Hor. I have always admired these lines; but now you have made me out of conceit with them: Methinks I spy another fault that is much greater.
Cleo. What is that?
Hor. The author makes his heroine say a thing which was false in fact: One half, says Chimene, of my life has put the other into the grave, and obliges me to revenge, &c. Which is the nominative of the verb obliges?
Cleo. One half of my life.
Hor. Here lies the fault; it is this, which I think is not true; for the one half of her life, here mentioned, is plainly that half which was left; it is Rodrigues her lover: Which way did he oblige her to seek for revenge?
Cleo. By what he had done, killing her father.

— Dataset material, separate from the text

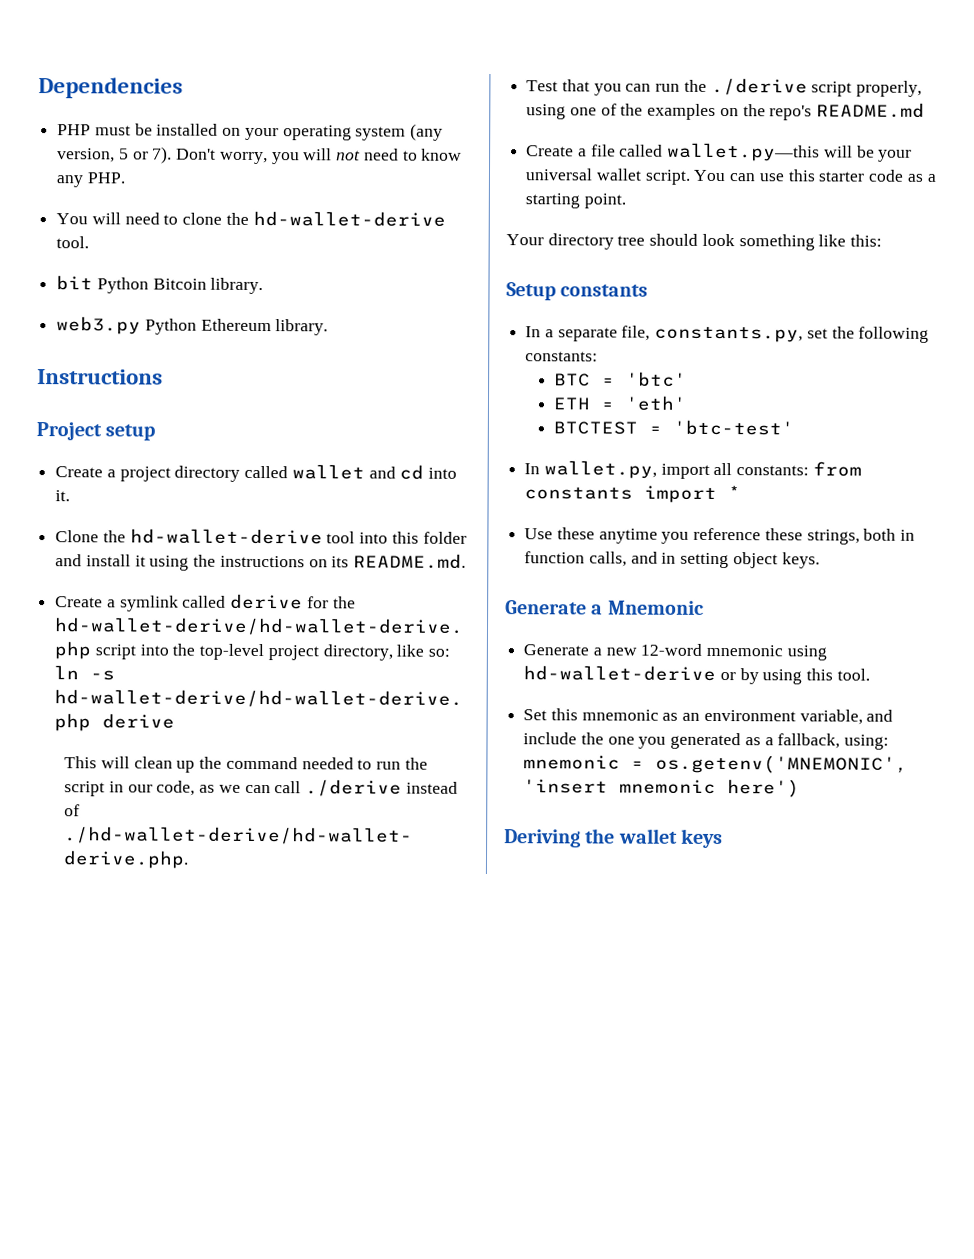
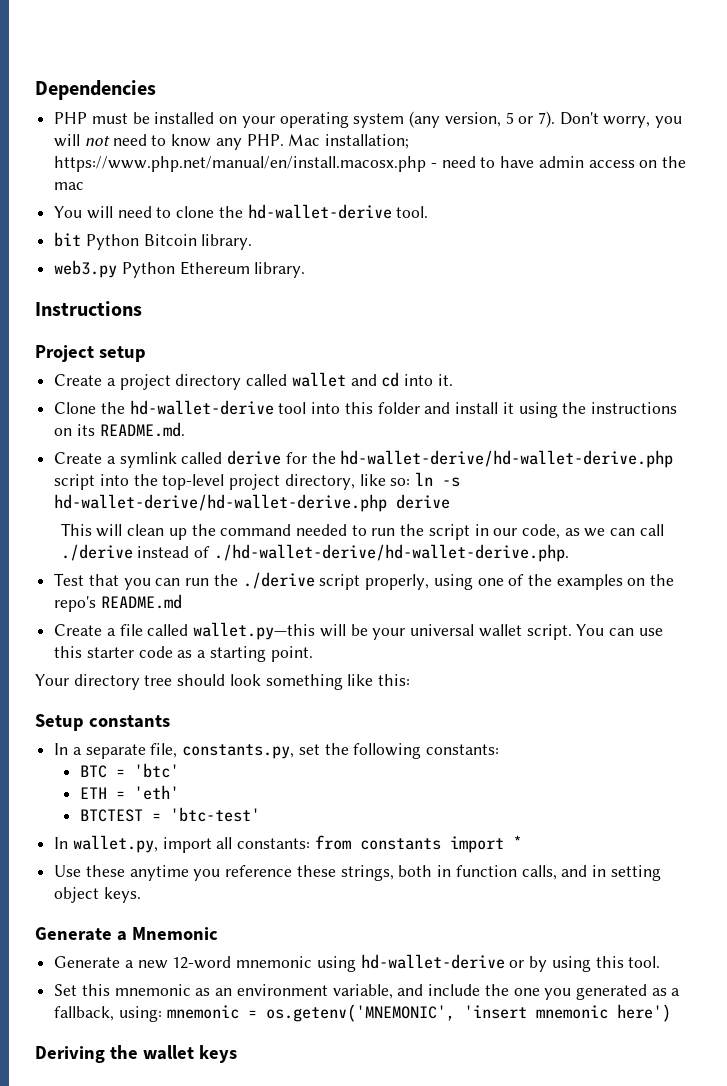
(125, 178) none -> [288,134,410,149] [54,156,687,172] [54,182,85,190] Mac installation; https://www.php.net/manual/en/install.macosx.php - need to have admin access on the mac

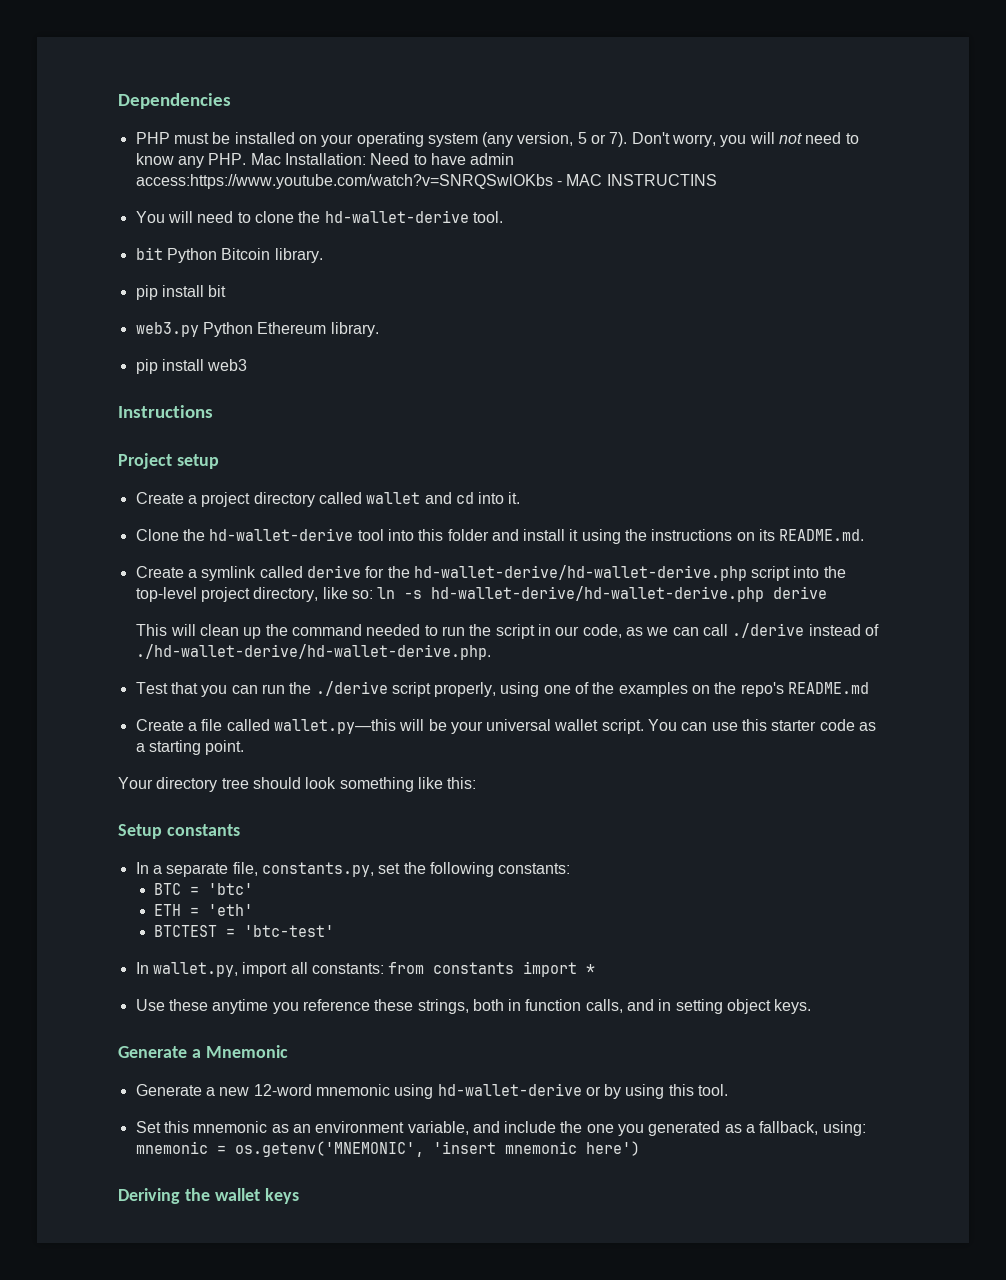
[325,134,410,149] [54,156,687,172] [54,182,85,190] installation; https://www.php.net/manual/en/install.macosx.php - need to have admin access on the mac -> [284,153,515,165] [135,174,717,189] Installation: Need to have admin access:https://www.youtube.com/watch?v=SNRQSwlOKbs - MAC INSTRUCTINS
(253, 242) none -> [135,285,227,300] // pip install bit
(306, 270) none -> [135,359,248,374] // pip install web3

Hor. No, Cleomenes, this excuse is insufficient. Chimene’s calamity sprung from the dilemma she was in between her love and her duty; when the latter was inexorable, and violently pressing her to solicit the punishment, and employ with zeal all her interest and eloquence to obtain the death of him, whom the first had made dearer to her than her own life; and therefore it was the half that was gone, that was put in the grave, her dead father, and not Rodrigues which obliged her to sue for justice: Had the obligation she lay under come from this quarter, it might soon have been cancelled, and herself released without crying out her eyes.

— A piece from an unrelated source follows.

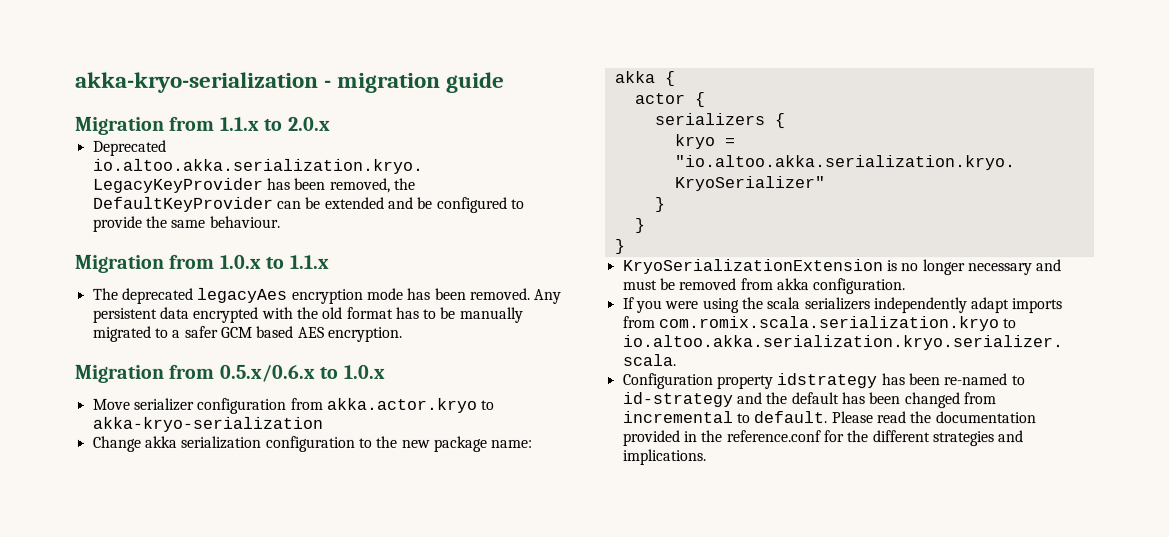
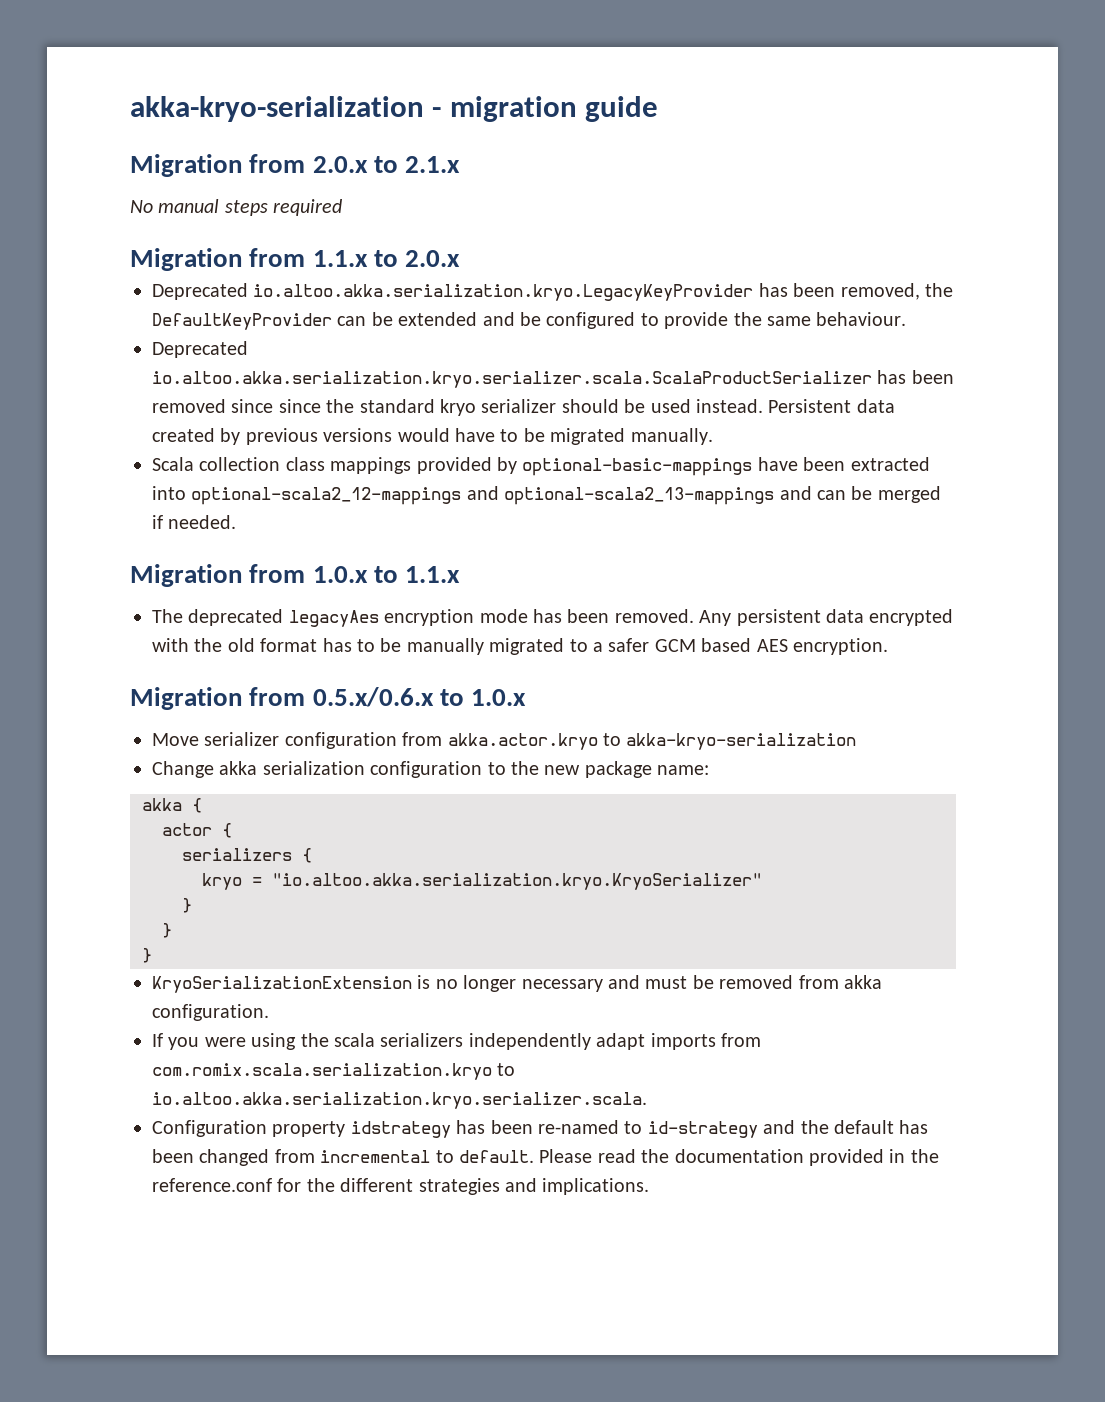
(506, 82) none -> [130,154,461,177] [130,199,343,216] // Migration from 2.0.x to 2.1.x // No manual steps required
(281, 221) none -> [152,341,248,358] [152,370,954,388] [152,399,895,416] [152,428,713,445] [152,457,930,476] [152,486,941,505] [152,515,237,529] // Deprecated io.altoo.akka.serialization.kryo.serializer.scala.ScalaProductSerializer has been removed since since the standard kryo serializer should be used instead. Persistent data created by previous versions would have to be migrated manually. // Scala collection class mappings provided by optional-basic-mappings have been extracted into optional-scala2_12-mappings and optional-scala2_13-mappings and can be merged if needed.

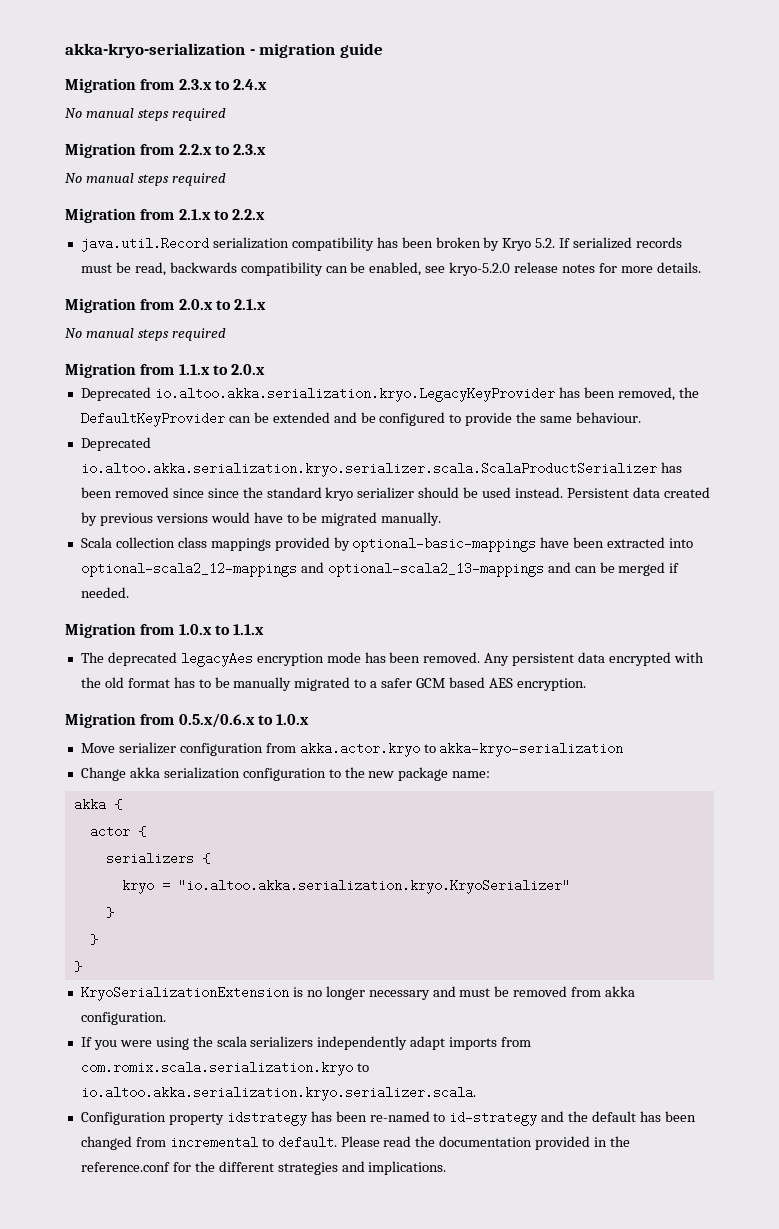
(659, 109) none -> [65,78,268,93] [65,108,226,121] [65,143,267,158] [65,173,226,186] [65,208,266,223] [80,237,683,252] [80,262,701,276] // Migration from 2.3.x to 2.4.x // No manual steps required // Migration from 2.2.x to 2.3.x // No manual steps required // Migration from 2.1.x to 2.2.x // java.util.Record serialization compatibility has been broken by Kryo 5.2. If serialized records must be read, backwards compatibility can be enabled, see kryo-5.2.0 release notes for more details.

Cleo. I beg pardon for differing from you, but I believe the poet is in the right.
Hor. Pray, consider which it was that made Chimene prosecute Rodrigues, love, or honour.
Cleo. I do; but still I cannot help thinking, but that her lover, by having killed her father, obliged Chimene to prosecute him, in the same manner as a man, who will give no satisfaction to his creditors, obliges them to arrest him; or as we would say to a coxcomb, who is offending us with his discourse, If you go on thus, Sir, you will oblige me to treat you ill: Though all this while the debtor might be as little desirous of being arrested, and the coxcomb of being ill treated, as Rodrigues was of being prosecuted.
Hor. I believe you are in the right, and I beg Corneille’s pardon. But now I desire you would tell me what you have further to say of society: What other advantages do multitudes receive from the invention of letters, besides the improvements it makes in their laws and language?
Cleo. It is an encouragement to all other inventions in general, by preserving the knowledge of every useful improvement that is made. When laws begin to be well known, and the execution of them is facilitated by general approbation, multitudes may be kept in tolerable concord among themselves: It is then that it appears, and not before, how much the superiority of man’s understanding beyond other animals, contributes to his sociableness, which is only retarded by it in his savage state.
Hor. How so, pray; I do not understand you.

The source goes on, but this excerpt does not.